:: TASK DESCRIPTION ::
Find the word "none" in the records and copy every line where it occurs.

:: TASK MATERIAL ::
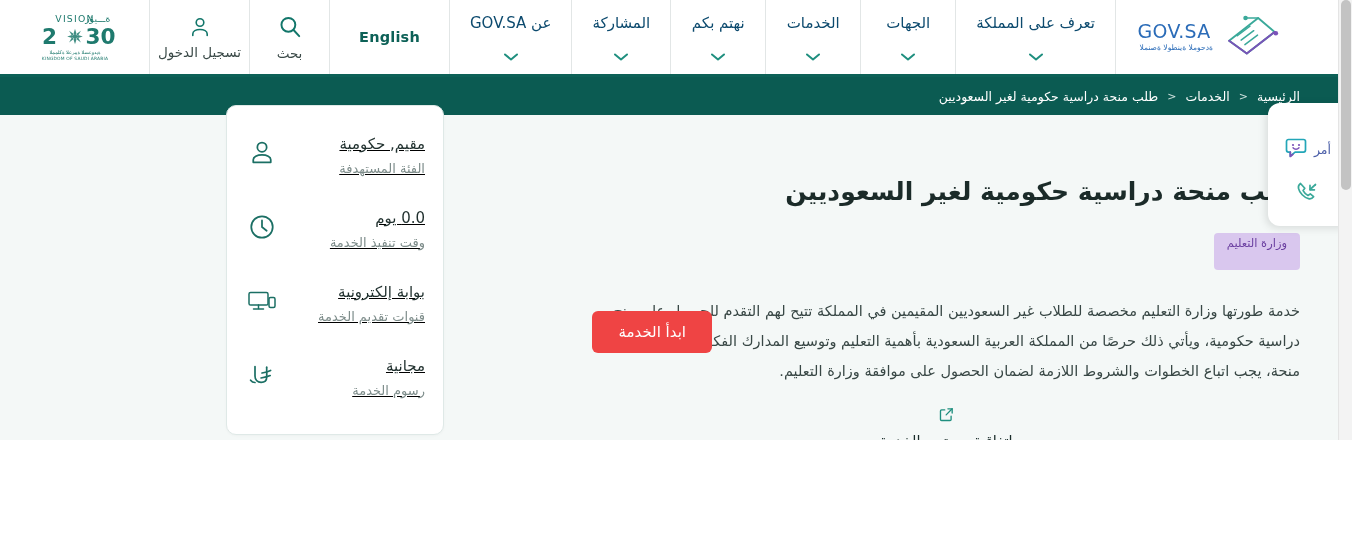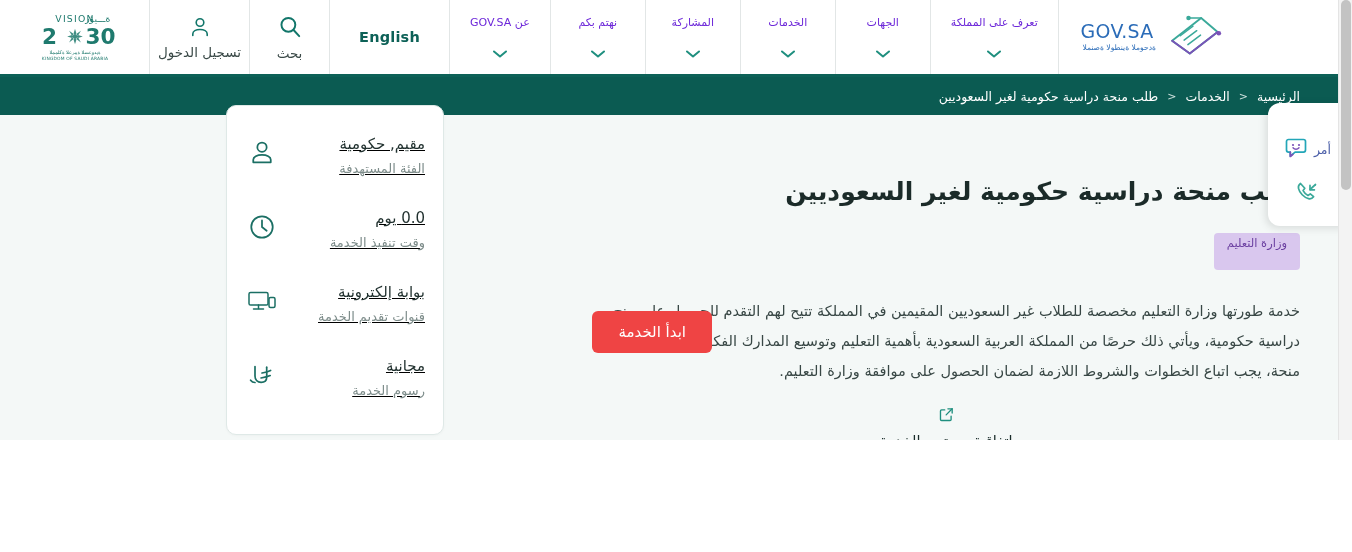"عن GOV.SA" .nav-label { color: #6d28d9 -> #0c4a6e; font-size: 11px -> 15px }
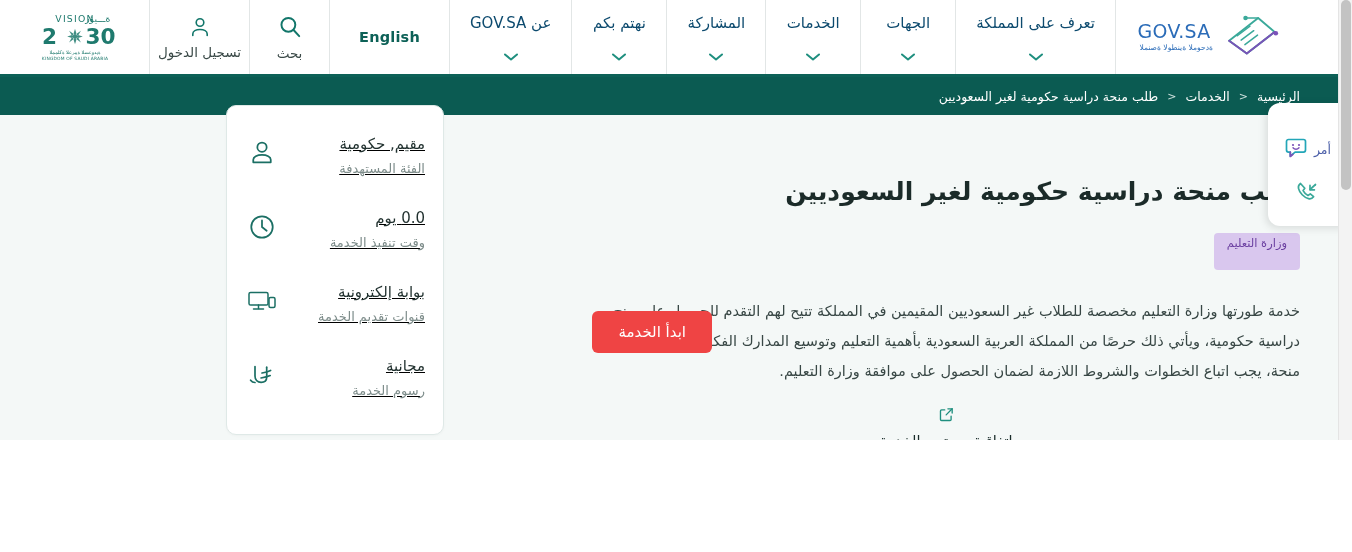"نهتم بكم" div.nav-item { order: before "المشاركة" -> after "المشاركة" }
---
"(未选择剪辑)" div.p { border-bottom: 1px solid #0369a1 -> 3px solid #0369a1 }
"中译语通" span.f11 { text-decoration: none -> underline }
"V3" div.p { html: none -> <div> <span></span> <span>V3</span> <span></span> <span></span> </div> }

:: SOLUTION TO THE PROBLEM ::
"中译语通" span.f11 { text-decoration: none -> underline }
"V3" div.p { html: none -> <div> <span></span> <span>V3</span> <span></span> <span></span> </div> }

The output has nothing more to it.